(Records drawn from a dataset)
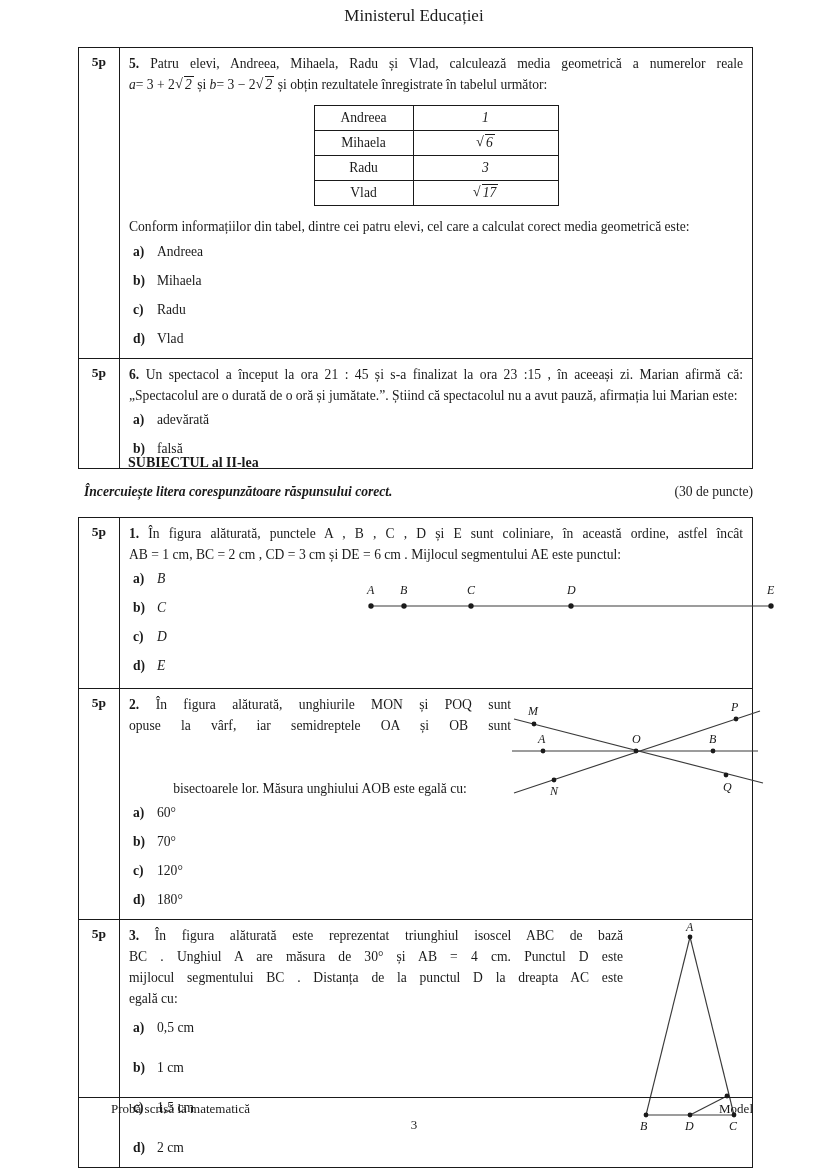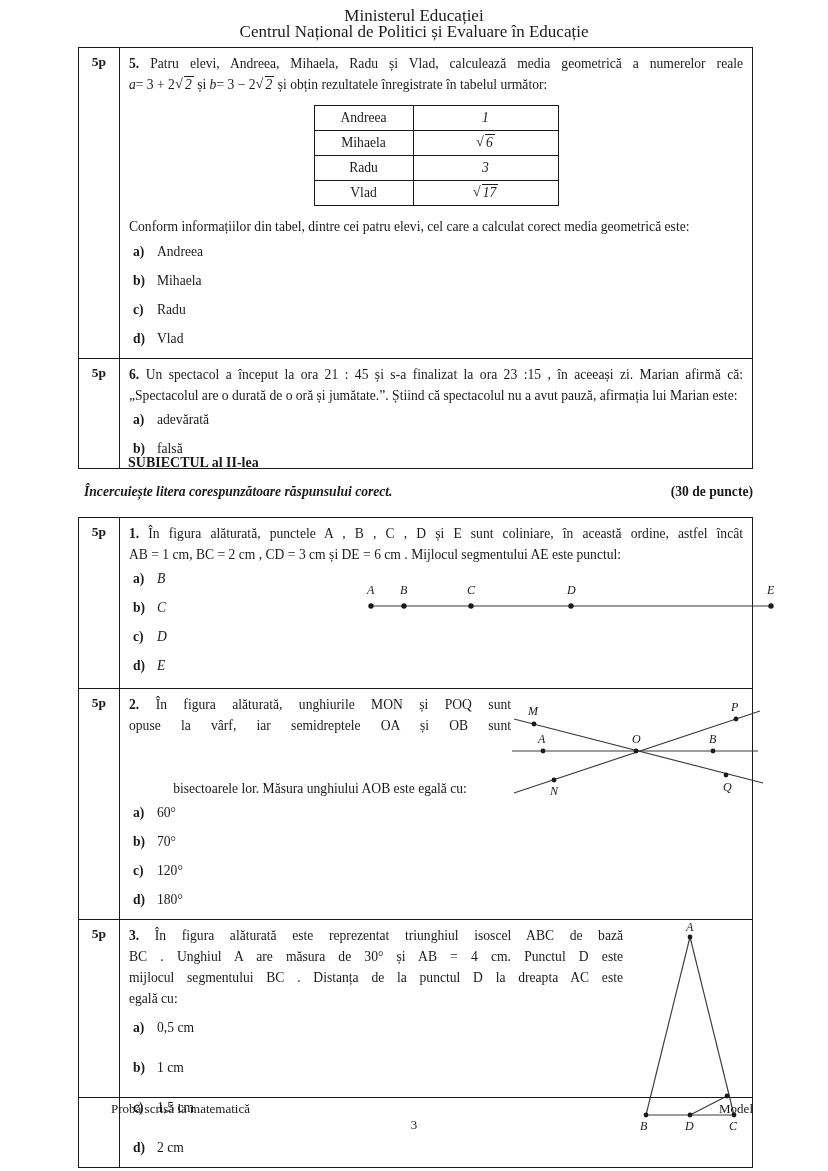--- a/index.html
+++ b/index.html
@@ -128,21 +128,21 @@
     font-size: 14px;
   }
   .sect-instr {
     position: absolute;
     font-weight: bold;
     font-style: italic;
     font-size: 13.6px;
   }
   .sect-pts {
     position: absolute;
-    font-weight: bold;
+    font-weight: normal;
     font-size: 13.6px;
     text-align: right;
   }
 
   
   .footer-rule {
     position: absolute;
     left: 78px;
     width: 675px;
     border-top: 1.3px solid #1a1a1a;
@@ -175,21 +175,20 @@
     fill: #1a1a1a;
   }
 </style>
 </head>
 <body>
 
 <div class="page">
 
   <div class="doc-header">
     <div>Ministerul Educației</div>
-    <div>Centrul Național de Politici și Evaluare în Educație</div>
   </div>
 
   <div style="position:absolute; left:78px; top:47px;">
     <table class="qtable">
 
       <tbody>
           <tr>
         <td class="pts-cell">5p</td>
         <td class="body-cell">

» What is being asked
If a line of the data includes the word "font", it counts; give how many lines do, as a bare number.

» Response area
7